On behalf of my office I planned a gorgeous dinner at a terrific new restaurant last week. SD26, which to me, inexplicably received only 1 star from the NY Times as I believe it deserves more stars. To me the single most important criteria of a restaurant is its food-if the food is fantastic then I don't care all that much for any of the rest. That said, I will also remind you of how snobby I really am by saying that fancy expensive restaurants with beautiful decor, excellent service, perfect food are by far my favorite restaurant experiences though, again, I will put up with poor service and decor if the food is encroyable!
The restaurant is really very beautiful and very dressed up-another point in its favor for me, there is a crystal curtain as soon as you walk in the door, like jewelry, immediately starting your experience off in a festive way then add the charmingly professional maitre d and you are indeed golden. You walk through a runway of art through the bar to the restaurant or the private dining rooms. There is a rustic wine room downstairs that seats 15 which I would love to hold an event in one day too.

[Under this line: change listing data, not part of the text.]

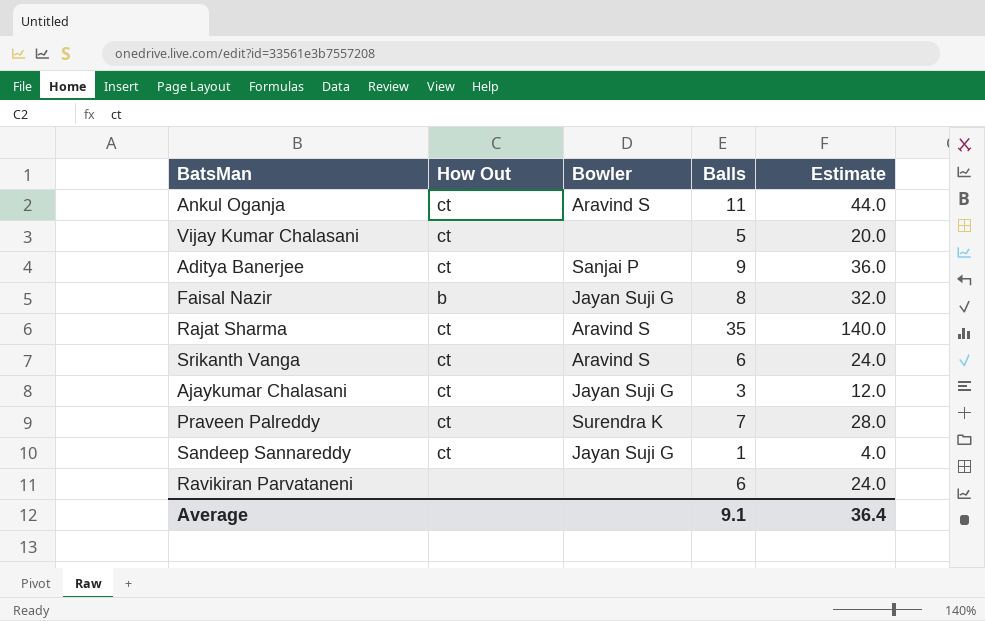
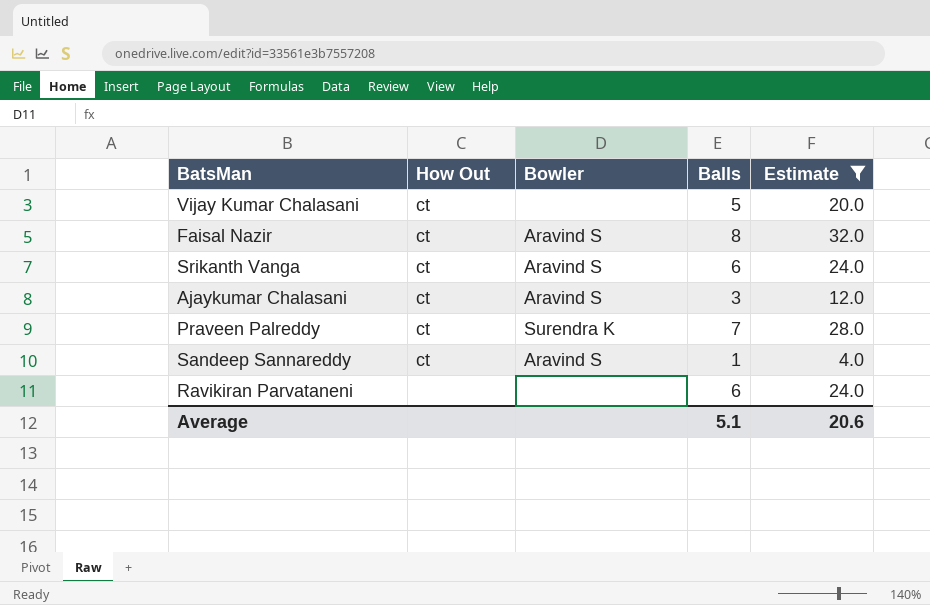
filter: none -> Estimate <= 32.0
Faisal Nazir | How Out: b -> ct
Faisal Nazir | Bowler: Jayan Suji G -> Aravind S
Ajaykumar Chalasani | Bowler: Jayan Suji G -> Aravind S
Sandeep Sannareddy | Bowler: Jayan Suji G -> Aravind S
Average | Balls: 9.1 -> 5.1
Average | Estimate: 36.4 -> 20.6

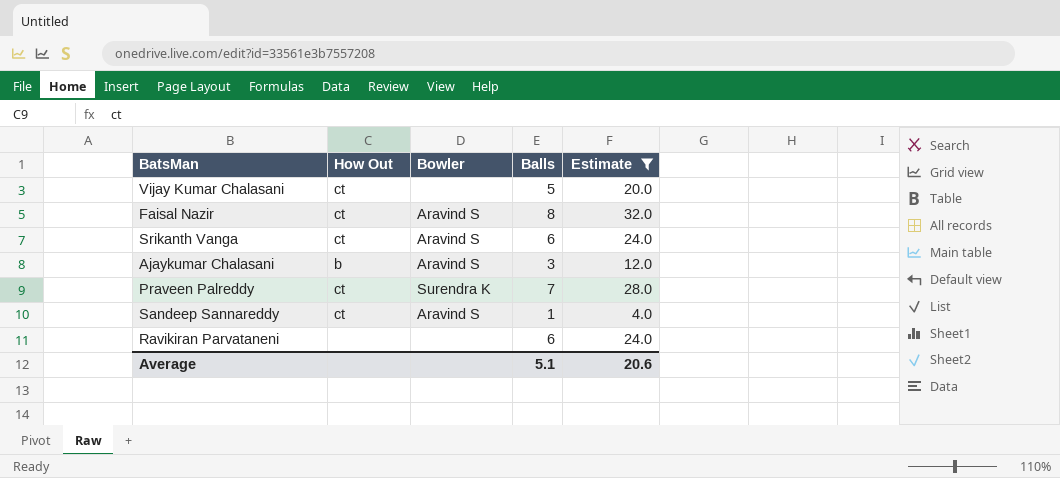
Ajaykumar Chalasani | How Out: ct -> b

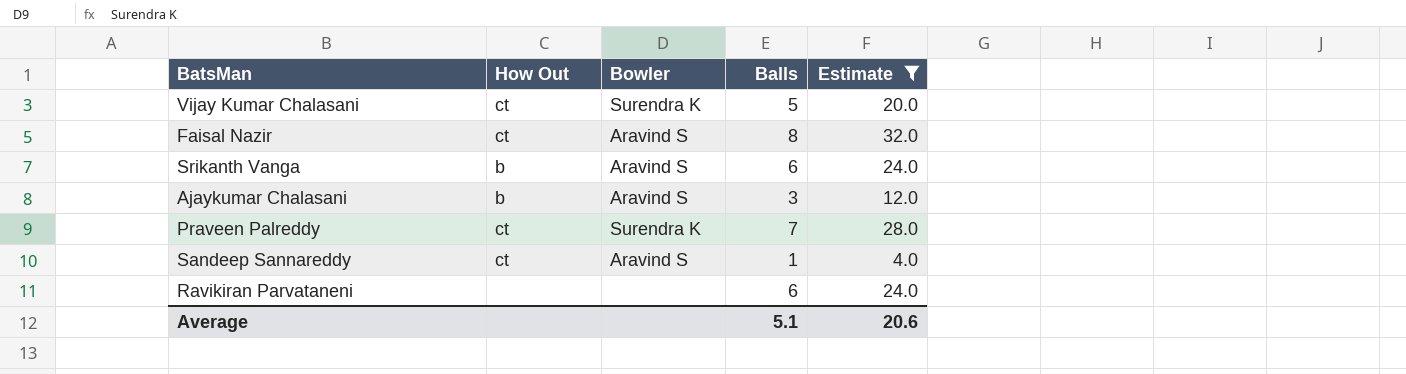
Vijay Kumar Chalasani | Bowler: none -> Surendra K
Srikanth Vanga | How Out: ct -> b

In the very front of SD26 is the new style of wine bar and even though I don't like wine very much I am fascinated by the concept and would very much like to try it one evening. There is a communal table and a picture window overlooking the very pretty Madison Square Park. There is a specially built hermetically sealed refrigeration unit in one wall which holds large bottles of wine, each in it's own special compartment refrigerating it to the perfect temperature for taste and storage. A little digital gauge tells you the temperature and you can see the bottles through the glass. This allows the restaurant to offer wines by the glass of some very special or unusual wines that could not ordinarily be served that way for what air does to the wine. It also offers tastings in your choice of ounces sizes! While I admit to not liking wine, I DO like to taste everything and was surprised that no one was sitting there, though the bar area was full. The runway that the NYT's mentions and doesn't like is quite wide so it makes the bar look less full though also makes it more comfortable. There are pros and cons to this that I think I can safely leave you to realize alone.

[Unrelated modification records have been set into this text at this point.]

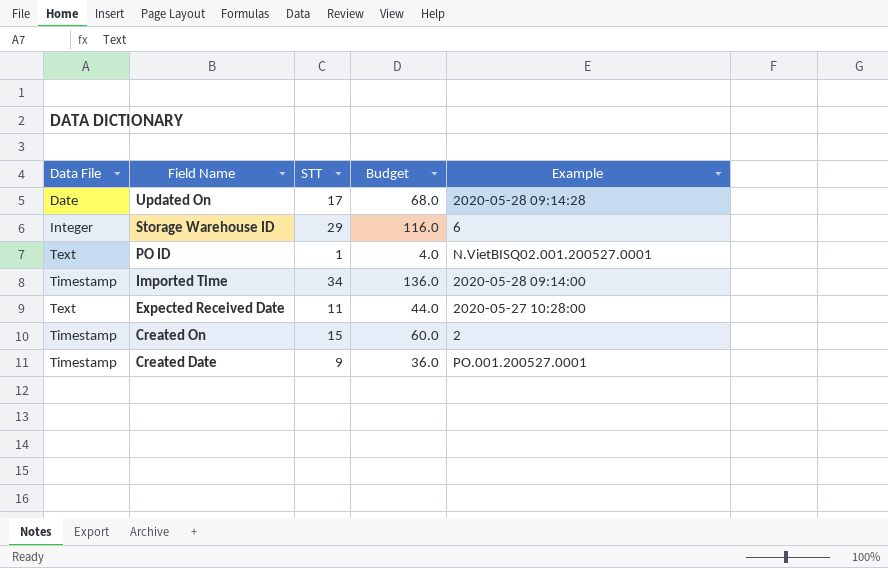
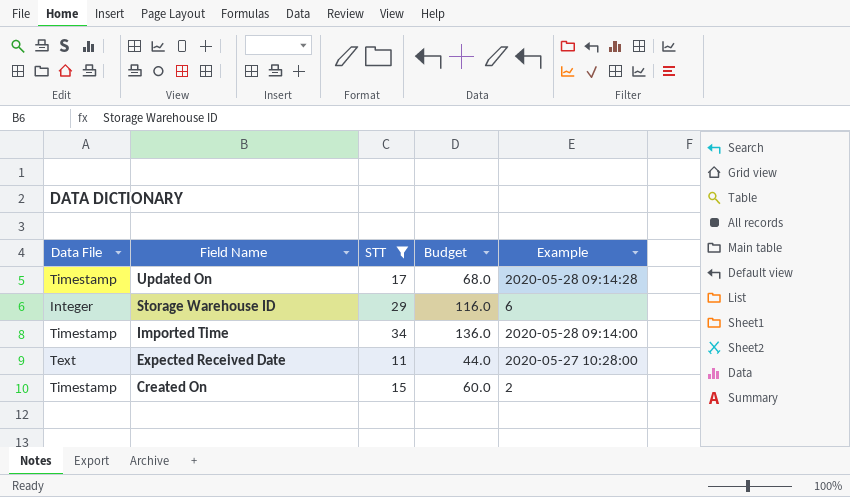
filter: none -> STT >= 11
Updated On | Data File: Date -> Timestamp

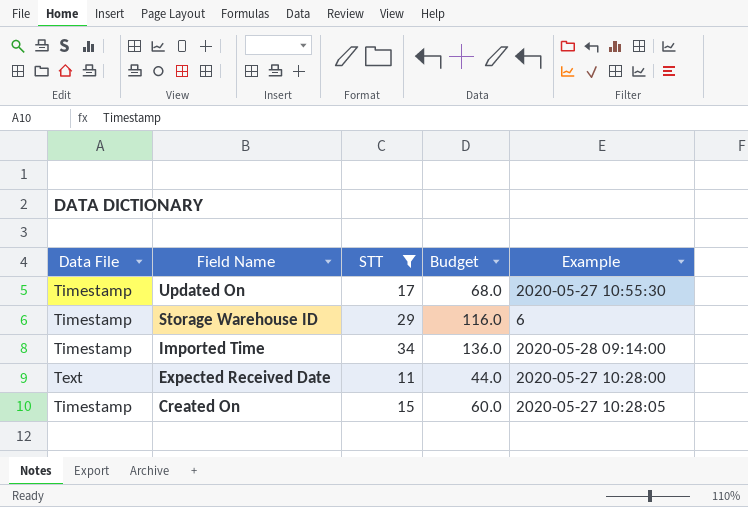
Updated On | Example: 2020-05-28 09:14:28 -> 2020-05-27 10:55:30
Storage Warehouse ID | Data File: Integer -> Timestamp
Created On | Example: 2 -> 2020-05-27 10:28:05

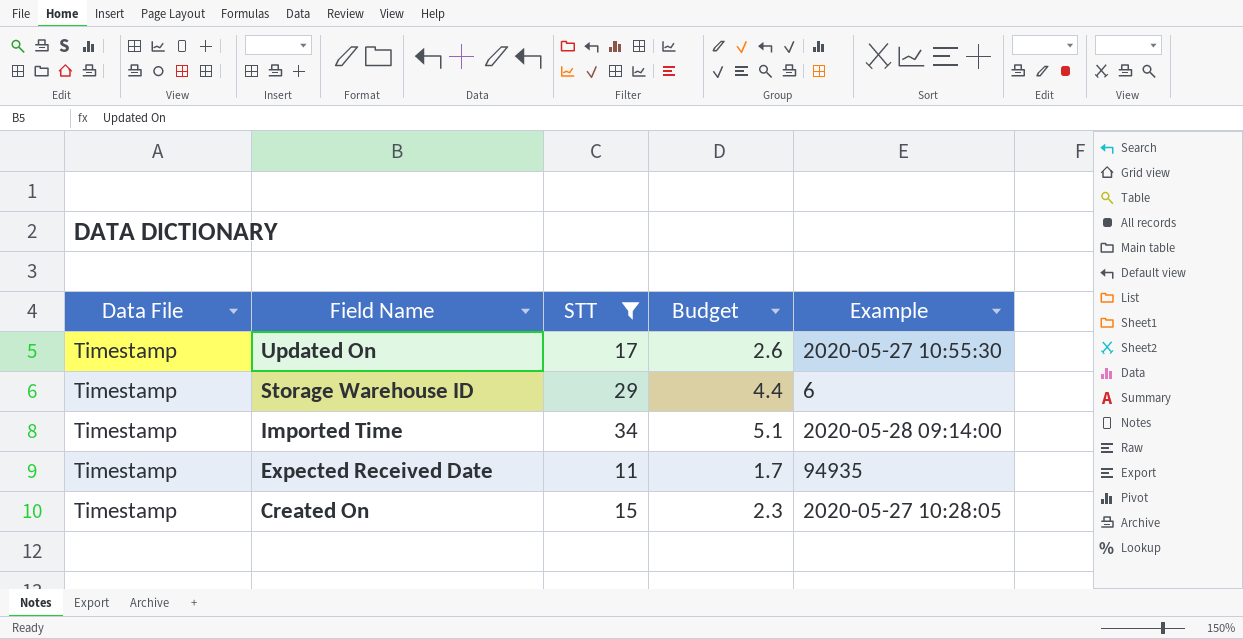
column Budget | formula: [STT] * 4 -> [STT] * 0.15
Expected Received Date | Data File: Text -> Timestamp
Expected Received Date | Example: 2020-05-27 10:28:00 -> 94935

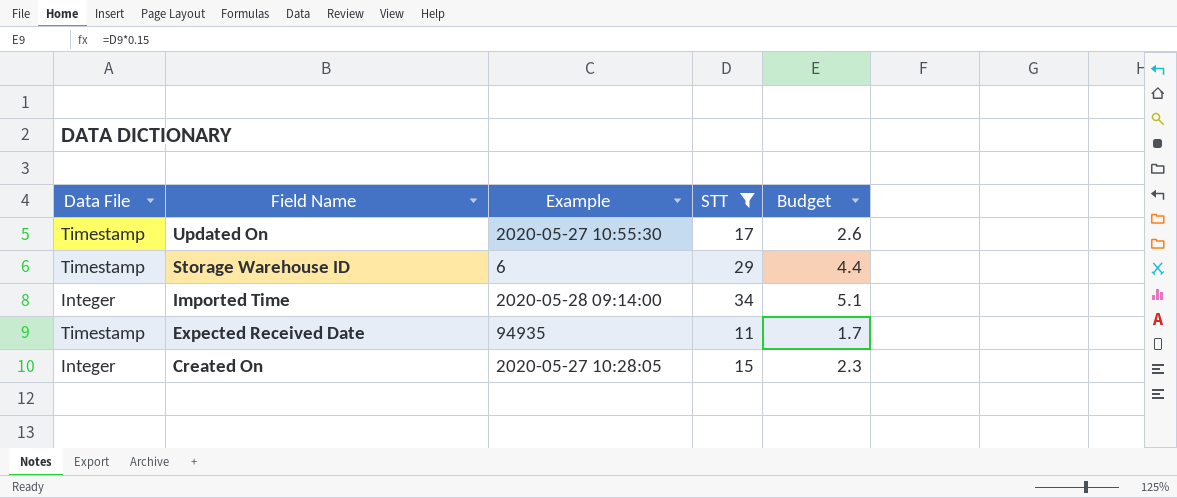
column Example | position: 5 -> 3
Imported Time | Data File: Timestamp -> Integer
Created On | Data File: Timestamp -> Integer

The menu can be as safe or as adventurous as you want to make it, especially if you are doing a private party which offers a larger menu from which to start. The restaurant's signature dish is a ouvo raviolo (normally I hate rhyming food but it so works that I'm overlooking it) which comes as an appetizer but for cocktail receptions they make it tiny! It's a single ravioli with a nicely seasoned bit of herbed cheese filling but inside the pasta shell is a soft egg!!!! Somehow, in a way that I have yet to figure out they get an egg inside and then boil it so when it comes to you it's a soft boiled egg (chicken egg for the appetizer and a quail egg for cocktail reception) and when you break into it you get the warm runny goodness of it to soak up your ravioli!!! Again, fascinating! The food is that of fashionable Italy as interpreted by Tony May of San Domenico fame-he and his daughter opened this restaurant perhaps to appeal to a younger more modern crowd, which they do. But the space is filled with a blend of young and old but all beautifully dressed. Of course, many Chanel bags per square inch.
I stayed a bit on the safe side for this menu as this dinner was for very senior execs from all over the world, some of whom I had never met before. As I do when planning menus at home, I wanted to make sure everyone had something to eat. The negative point I have to mention is the restaurant gave me a very hard time when pre-planning the menu about having choices for each diner at each course. (Since this is unacceptable to me as was the restaurant's attempt to force me into their way of thinking, well, let's just say I have won this battle and will shortly win the war. I would like to do more events here and no matter how good, I will not if I have to have this argument each time. A) I am the customer and B) there are many marvelous restaurants in Manhattan.).
We had 2 salad choices a baby spinach pear Parmesansalad artfully presented with the pear in a dice and fanned out over the greens with the cheese balanced on top and a watercress frisee, carrots, pomegranate salad with the pomegranates sprinkled upon the greens like jewels. Then a choice of grilled salmon with roasted carrots/zucchini or a rib eye with grilled winter vegetables. I'm a vegetarian so had the caponata which was divine- silky rich and flavorful. Dessert was a chocolate tartlet with a chocolate mousse garnish and a palmier triangle to garnish that. Isn't it fun when the garnishes have garnishes???? Or a tiramisu. I thought the chocolate tart could have been taken out of the refrigerator earlier in the meal-the filling was a bit too hard for me, it didn't melt in my mouth, but the flavor was good.
Overall, it was a marvelous evening!